## Exercise objective:
Set out exactly every line of the entries below, starting at the line that holds "- 2. Hacerte" and stopping after the line that holds "- 4. Formato".

Material supplied Block Start

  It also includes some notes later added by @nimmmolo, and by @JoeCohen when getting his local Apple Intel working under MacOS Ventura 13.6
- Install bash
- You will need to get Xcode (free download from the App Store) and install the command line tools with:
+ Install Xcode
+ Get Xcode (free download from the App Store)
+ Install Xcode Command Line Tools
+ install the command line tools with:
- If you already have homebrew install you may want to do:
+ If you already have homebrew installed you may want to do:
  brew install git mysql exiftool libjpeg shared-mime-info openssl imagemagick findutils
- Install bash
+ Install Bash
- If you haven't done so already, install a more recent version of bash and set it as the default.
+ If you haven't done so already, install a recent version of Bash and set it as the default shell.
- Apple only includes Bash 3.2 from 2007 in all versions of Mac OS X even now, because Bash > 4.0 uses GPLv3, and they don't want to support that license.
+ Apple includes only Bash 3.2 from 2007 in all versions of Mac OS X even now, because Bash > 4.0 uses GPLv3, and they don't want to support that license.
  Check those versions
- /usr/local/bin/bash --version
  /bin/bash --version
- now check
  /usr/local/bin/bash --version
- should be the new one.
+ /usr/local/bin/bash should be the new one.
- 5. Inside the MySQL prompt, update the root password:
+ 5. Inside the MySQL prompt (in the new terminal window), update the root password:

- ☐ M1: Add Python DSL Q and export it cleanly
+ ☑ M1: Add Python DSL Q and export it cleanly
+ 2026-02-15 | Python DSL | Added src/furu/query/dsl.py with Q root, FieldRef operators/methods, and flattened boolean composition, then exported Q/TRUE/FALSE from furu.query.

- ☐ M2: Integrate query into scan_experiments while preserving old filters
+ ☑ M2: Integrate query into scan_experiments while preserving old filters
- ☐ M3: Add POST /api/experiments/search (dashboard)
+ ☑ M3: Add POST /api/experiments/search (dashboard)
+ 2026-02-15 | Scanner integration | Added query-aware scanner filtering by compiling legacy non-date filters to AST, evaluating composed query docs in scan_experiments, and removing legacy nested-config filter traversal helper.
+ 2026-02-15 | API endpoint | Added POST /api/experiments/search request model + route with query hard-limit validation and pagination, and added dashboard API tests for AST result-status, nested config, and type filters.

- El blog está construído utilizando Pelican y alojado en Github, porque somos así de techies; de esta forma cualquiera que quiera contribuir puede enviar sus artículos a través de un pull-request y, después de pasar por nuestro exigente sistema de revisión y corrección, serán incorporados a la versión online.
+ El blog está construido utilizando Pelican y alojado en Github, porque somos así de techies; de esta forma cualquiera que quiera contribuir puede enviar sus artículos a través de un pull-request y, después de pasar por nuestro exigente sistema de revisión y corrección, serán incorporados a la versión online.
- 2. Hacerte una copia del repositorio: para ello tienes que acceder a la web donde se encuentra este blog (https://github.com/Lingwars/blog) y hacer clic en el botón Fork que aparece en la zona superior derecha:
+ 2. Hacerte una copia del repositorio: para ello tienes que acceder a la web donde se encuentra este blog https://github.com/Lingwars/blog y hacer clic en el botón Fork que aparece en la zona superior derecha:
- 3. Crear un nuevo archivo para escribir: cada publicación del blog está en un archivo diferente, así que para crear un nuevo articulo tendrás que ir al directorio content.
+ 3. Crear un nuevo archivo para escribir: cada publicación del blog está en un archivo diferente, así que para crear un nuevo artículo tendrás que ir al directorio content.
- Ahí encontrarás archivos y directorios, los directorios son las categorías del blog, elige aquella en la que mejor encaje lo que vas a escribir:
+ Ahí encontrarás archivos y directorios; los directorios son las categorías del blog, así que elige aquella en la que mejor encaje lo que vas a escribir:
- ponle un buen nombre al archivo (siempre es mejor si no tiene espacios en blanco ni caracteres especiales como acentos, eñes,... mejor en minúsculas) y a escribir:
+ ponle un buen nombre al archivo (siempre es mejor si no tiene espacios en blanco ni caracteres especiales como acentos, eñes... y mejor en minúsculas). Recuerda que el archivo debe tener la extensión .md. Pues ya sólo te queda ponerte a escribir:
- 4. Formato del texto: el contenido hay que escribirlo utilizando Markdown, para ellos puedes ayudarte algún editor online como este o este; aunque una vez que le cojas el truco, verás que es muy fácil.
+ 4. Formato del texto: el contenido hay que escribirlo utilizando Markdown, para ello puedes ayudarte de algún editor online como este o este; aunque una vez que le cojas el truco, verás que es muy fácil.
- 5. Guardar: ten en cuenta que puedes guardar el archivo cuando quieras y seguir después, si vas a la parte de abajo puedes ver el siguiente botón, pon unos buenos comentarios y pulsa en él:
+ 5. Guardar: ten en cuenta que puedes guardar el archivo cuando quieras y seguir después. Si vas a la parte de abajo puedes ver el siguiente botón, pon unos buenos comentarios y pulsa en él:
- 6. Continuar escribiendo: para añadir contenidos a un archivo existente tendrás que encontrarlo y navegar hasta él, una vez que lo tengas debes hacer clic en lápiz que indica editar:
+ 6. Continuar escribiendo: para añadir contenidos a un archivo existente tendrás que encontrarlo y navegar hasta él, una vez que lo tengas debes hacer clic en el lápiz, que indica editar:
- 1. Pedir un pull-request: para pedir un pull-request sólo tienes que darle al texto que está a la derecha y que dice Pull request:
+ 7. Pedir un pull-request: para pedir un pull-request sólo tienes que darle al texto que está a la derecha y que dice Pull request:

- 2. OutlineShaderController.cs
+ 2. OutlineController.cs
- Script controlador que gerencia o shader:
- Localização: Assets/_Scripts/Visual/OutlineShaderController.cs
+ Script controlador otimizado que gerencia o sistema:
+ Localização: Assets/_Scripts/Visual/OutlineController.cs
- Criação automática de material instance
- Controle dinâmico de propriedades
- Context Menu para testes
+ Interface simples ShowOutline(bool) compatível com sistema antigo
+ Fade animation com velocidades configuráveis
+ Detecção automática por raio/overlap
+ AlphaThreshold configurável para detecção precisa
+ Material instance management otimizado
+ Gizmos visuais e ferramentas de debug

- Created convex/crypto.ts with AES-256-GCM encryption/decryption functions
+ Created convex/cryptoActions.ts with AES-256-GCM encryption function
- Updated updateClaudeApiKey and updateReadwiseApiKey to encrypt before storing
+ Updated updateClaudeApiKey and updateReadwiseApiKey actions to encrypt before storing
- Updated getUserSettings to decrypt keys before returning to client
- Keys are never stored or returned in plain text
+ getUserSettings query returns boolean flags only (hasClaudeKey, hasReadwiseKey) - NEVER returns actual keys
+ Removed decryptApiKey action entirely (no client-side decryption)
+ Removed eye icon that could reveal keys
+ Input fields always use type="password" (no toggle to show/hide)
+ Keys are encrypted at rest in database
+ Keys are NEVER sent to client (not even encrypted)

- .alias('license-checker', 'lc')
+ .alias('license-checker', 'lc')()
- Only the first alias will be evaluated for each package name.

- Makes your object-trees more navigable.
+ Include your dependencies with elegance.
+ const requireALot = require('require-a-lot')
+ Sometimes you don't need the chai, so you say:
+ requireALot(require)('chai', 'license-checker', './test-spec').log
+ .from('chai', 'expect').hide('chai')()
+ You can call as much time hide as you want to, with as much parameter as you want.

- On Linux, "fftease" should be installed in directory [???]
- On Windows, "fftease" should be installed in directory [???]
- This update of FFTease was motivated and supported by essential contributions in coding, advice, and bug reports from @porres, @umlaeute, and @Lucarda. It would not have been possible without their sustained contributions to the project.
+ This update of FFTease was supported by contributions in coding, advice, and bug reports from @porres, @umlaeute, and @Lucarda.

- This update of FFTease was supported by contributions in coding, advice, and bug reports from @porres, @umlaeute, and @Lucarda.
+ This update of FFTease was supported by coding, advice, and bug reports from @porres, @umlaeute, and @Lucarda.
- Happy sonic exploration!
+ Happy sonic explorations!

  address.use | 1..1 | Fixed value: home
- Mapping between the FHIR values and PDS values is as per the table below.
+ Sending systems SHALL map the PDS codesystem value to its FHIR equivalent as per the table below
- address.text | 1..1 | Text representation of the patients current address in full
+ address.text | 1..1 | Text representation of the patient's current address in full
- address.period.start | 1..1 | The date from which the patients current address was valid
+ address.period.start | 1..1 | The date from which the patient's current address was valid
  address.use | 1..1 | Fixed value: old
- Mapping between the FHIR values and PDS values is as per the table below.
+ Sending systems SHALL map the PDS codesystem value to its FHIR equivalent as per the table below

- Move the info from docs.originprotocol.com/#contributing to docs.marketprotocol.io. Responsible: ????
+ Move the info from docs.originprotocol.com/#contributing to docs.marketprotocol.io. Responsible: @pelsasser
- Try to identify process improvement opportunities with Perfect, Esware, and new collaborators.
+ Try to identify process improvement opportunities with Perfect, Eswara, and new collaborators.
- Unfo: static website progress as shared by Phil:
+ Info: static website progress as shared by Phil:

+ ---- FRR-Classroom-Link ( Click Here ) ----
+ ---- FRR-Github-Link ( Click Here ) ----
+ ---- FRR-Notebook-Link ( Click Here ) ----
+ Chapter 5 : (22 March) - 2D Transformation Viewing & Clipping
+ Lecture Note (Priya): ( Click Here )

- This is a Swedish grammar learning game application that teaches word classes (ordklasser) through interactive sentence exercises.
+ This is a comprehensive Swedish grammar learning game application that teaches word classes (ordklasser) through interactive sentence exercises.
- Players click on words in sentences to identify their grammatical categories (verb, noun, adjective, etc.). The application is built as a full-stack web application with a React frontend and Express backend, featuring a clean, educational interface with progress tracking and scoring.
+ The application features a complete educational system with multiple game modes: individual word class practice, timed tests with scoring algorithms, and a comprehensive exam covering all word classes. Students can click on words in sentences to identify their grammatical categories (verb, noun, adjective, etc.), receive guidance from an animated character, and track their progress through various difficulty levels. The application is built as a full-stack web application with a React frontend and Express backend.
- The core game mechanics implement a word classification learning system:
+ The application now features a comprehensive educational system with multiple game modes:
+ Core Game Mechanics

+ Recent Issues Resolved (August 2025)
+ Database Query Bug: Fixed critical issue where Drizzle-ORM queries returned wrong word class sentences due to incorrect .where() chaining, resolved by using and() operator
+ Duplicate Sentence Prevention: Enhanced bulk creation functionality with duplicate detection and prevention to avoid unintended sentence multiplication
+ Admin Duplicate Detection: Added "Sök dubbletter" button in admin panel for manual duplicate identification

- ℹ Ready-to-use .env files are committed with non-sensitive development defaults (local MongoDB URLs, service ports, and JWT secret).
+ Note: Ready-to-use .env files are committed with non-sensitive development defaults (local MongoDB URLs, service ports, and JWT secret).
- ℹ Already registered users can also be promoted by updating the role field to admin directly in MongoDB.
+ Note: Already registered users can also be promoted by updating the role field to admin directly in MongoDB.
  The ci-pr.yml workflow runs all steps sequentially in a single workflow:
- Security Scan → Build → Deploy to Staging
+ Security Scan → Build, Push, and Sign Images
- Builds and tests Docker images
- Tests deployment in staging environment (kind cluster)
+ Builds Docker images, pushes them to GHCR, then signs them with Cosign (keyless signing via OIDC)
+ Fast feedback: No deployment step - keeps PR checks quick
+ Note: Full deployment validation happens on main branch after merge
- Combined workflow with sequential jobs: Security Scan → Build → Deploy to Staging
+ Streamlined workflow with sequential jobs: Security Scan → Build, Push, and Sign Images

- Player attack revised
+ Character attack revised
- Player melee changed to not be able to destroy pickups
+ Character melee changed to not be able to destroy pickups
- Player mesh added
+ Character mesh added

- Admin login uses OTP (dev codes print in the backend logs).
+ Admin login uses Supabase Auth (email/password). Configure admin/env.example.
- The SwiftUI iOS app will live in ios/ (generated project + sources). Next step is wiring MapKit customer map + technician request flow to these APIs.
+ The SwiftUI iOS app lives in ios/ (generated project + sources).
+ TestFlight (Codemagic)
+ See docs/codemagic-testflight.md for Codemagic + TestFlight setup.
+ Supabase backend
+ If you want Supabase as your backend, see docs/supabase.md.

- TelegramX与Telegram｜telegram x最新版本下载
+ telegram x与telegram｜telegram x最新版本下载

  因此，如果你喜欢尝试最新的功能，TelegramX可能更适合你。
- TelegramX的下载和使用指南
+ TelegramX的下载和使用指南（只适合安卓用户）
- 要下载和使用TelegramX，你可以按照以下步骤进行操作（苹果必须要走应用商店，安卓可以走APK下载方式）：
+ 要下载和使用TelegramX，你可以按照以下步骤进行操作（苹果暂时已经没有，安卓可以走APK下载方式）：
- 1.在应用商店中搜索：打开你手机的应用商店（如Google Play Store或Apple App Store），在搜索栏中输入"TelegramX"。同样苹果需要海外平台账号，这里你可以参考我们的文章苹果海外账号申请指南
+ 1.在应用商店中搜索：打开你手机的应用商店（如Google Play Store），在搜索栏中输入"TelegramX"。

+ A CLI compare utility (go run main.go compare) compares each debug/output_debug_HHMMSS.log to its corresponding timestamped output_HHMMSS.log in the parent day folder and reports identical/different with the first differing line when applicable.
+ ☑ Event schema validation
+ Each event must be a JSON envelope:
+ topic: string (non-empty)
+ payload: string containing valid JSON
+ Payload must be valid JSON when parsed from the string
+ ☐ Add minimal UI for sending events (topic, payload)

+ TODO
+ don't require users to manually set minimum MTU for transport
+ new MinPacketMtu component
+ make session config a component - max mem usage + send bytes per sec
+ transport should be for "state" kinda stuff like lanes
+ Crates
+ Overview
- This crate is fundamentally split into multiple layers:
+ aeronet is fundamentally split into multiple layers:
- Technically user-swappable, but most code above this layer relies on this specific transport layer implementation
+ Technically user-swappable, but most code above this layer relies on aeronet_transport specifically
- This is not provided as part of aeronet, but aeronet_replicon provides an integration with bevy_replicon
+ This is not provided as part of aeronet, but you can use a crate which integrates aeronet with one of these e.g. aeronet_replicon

Material supplied Block End

## Exercise solution:
- 2. Hacerte una copia del repositorio: para ello tienes que acceder a la web donde se encuentra este blog (https://github.com/Lingwars/blog) y hacer clic en el botón Fork que aparece en la zona superior derecha:
+ 2. Hacerte una copia del repositorio: para ello tienes que acceder a la web donde se encuentra este blog https://github.com/Lingwars/blog y hacer clic en el botón Fork que aparece en la zona superior derecha:
- 3. Crear un nuevo archivo para escribir: cada publicación del blog está en un archivo diferente, así que para crear un nuevo articulo tendrás que ir al directorio content.
+ 3. Crear un nuevo archivo para escribir: cada publicación del blog está en un archivo diferente, así que para crear un nuevo artículo tendrás que ir al directorio content.
- Ahí encontrarás archivos y directorios, los directorios son las categorías del blog, elige aquella en la que mejor encaje lo que vas a escribir:
+ Ahí encontrarás archivos y directorios; los directorios son las categorías del blog, así que elige aquella en la que mejor encaje lo que vas a escribir:
- ponle un buen nombre al archivo (siempre es mejor si no tiene espacios en blanco ni caracteres especiales como acentos, eñes,... mejor en minúsculas) y a escribir:
+ ponle un buen nombre al archivo (siempre es mejor si no tiene espacios en blanco ni caracteres especiales como acentos, eñes... y mejor en minúsculas). Recuerda que el archivo debe tener la extensión .md. Pues ya sólo te queda ponerte a escribir:
- 4. Formato del texto: el contenido hay que escribirlo utilizando Markdown, para ellos puedes ayudarte algún editor online como este o este; aunque una vez que le cojas el truco, verás que es muy fácil.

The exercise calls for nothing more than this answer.